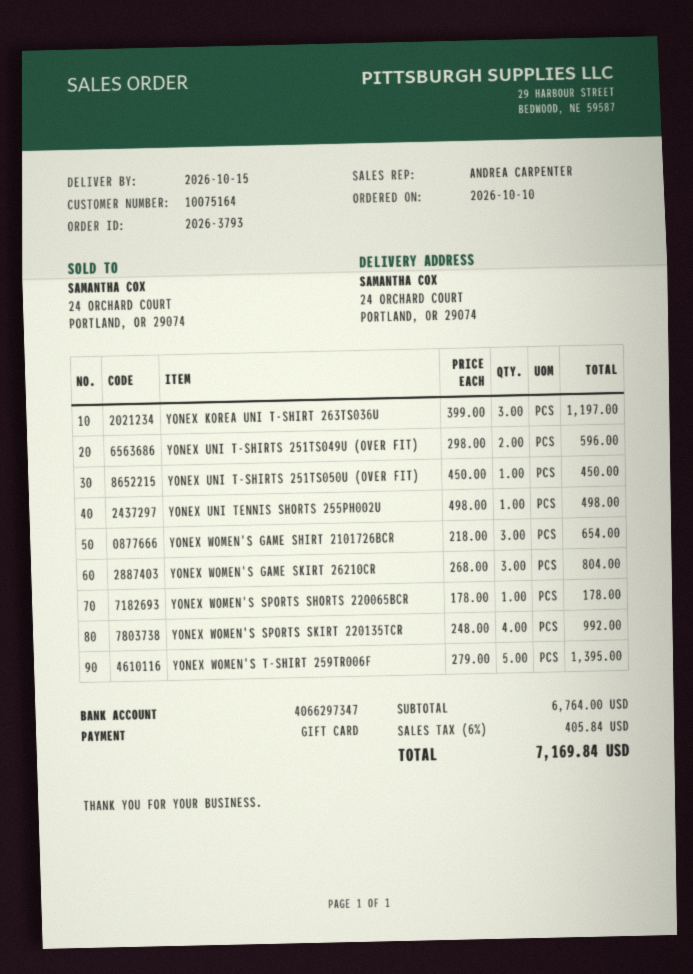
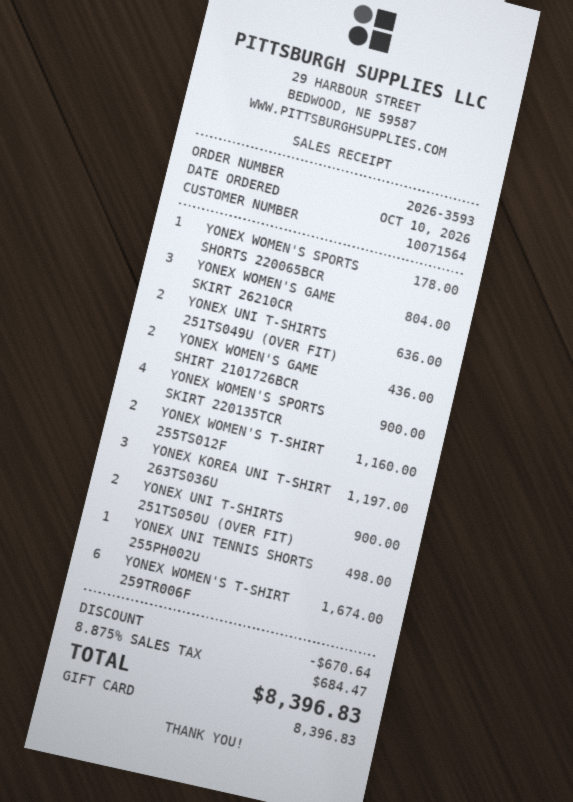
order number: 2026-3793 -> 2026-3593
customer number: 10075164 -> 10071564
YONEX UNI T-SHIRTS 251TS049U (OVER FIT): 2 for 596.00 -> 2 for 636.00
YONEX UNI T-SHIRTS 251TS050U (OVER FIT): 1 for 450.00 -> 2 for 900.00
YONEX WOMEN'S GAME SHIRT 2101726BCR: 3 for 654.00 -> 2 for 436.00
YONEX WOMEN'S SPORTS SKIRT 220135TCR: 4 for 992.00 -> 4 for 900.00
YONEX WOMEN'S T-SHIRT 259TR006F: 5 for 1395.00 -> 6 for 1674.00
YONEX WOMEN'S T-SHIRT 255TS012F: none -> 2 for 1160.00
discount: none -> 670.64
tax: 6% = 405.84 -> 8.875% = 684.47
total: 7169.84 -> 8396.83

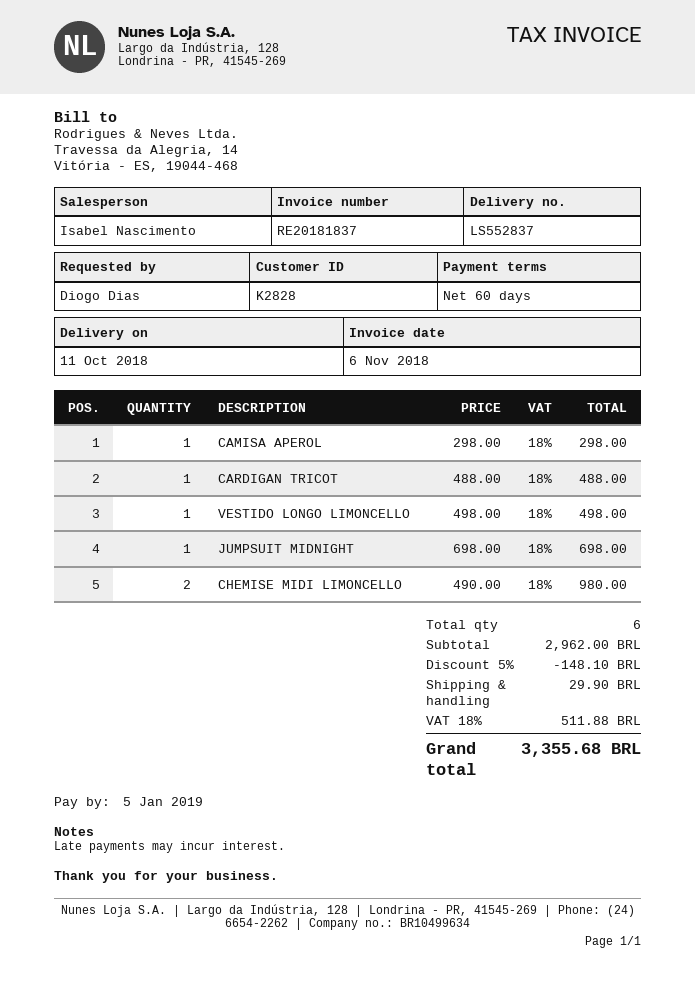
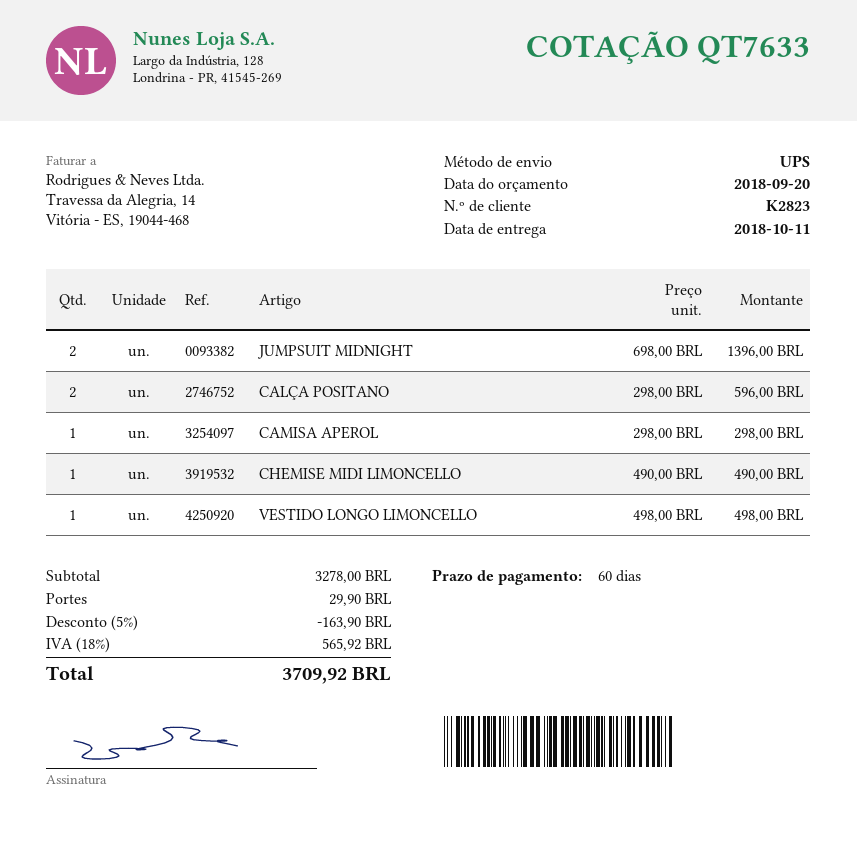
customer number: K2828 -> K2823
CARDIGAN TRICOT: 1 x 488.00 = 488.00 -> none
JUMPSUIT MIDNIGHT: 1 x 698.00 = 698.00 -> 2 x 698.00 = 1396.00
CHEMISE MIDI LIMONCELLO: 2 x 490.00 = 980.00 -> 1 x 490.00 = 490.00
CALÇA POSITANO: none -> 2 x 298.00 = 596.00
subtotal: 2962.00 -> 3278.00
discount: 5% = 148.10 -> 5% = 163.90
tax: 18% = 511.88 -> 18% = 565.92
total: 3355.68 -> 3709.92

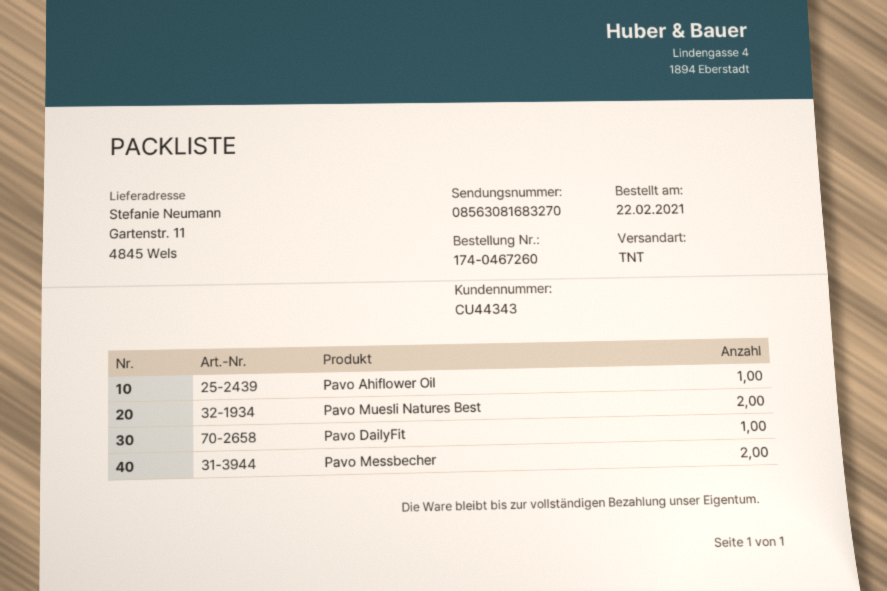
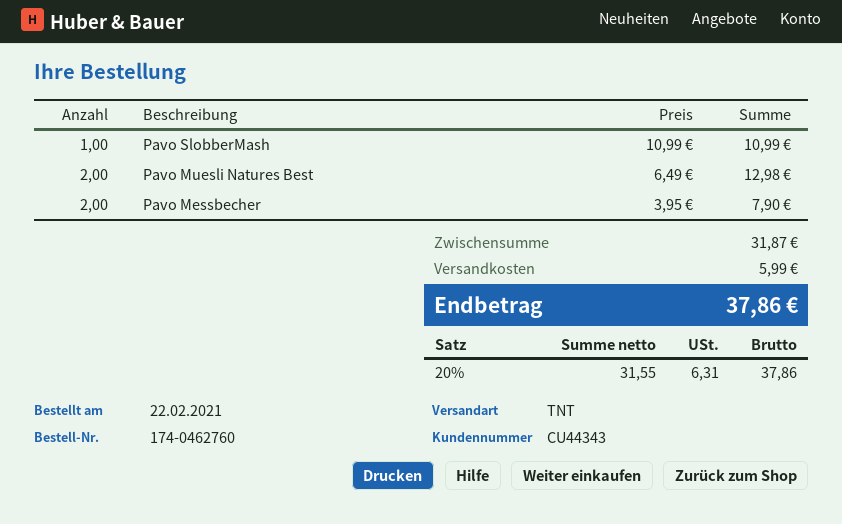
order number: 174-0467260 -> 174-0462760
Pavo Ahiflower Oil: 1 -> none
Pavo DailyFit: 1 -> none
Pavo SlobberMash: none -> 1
--
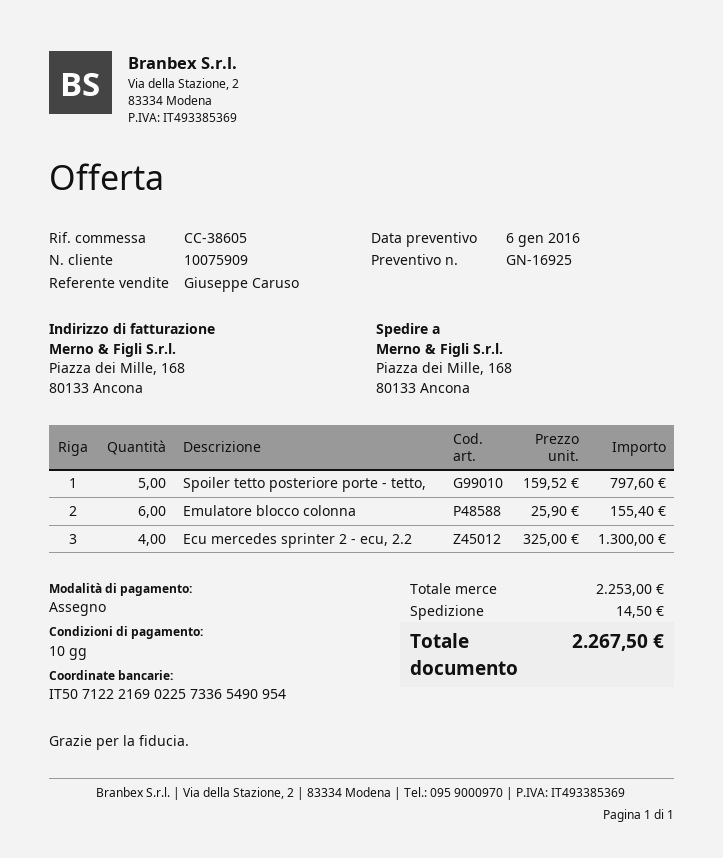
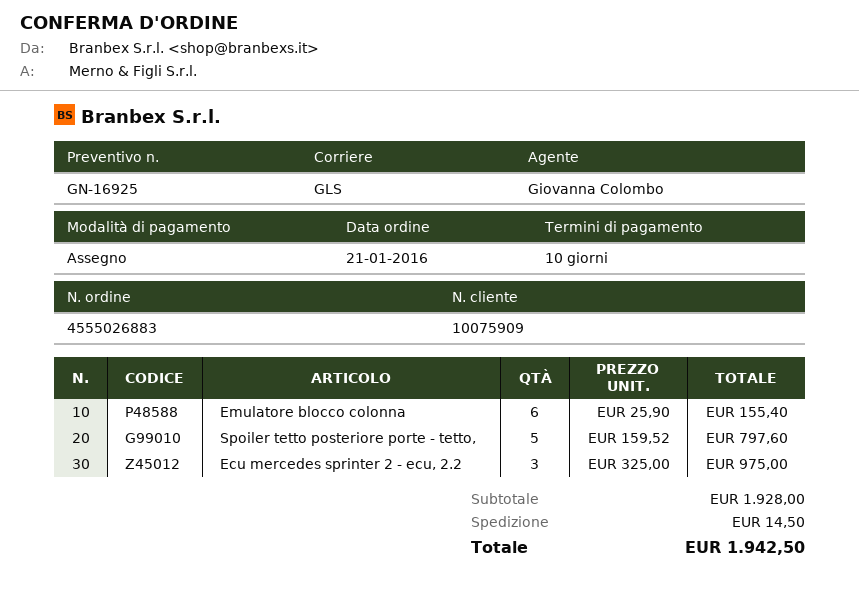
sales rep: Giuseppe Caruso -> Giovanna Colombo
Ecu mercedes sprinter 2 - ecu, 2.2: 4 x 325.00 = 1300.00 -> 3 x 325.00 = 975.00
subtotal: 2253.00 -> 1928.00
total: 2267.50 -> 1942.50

• **GOAL OF THE EXERCISE**: Pick every line from the listing holding the string "WOMEN", and copy it.

• **RESULT**:
YONEX WOMEN'S GAME SHIRT 2101726BCR: 3 for 654.00 -> 2 for 436.00
YONEX WOMEN'S SPORTS SKIRT 220135TCR: 4 for 992.00 -> 4 for 900.00
YONEX WOMEN'S T-SHIRT 259TR006F: 5 for 1395.00 -> 6 for 1674.00
YONEX WOMEN'S T-SHIRT 255TS012F: none -> 2 for 1160.00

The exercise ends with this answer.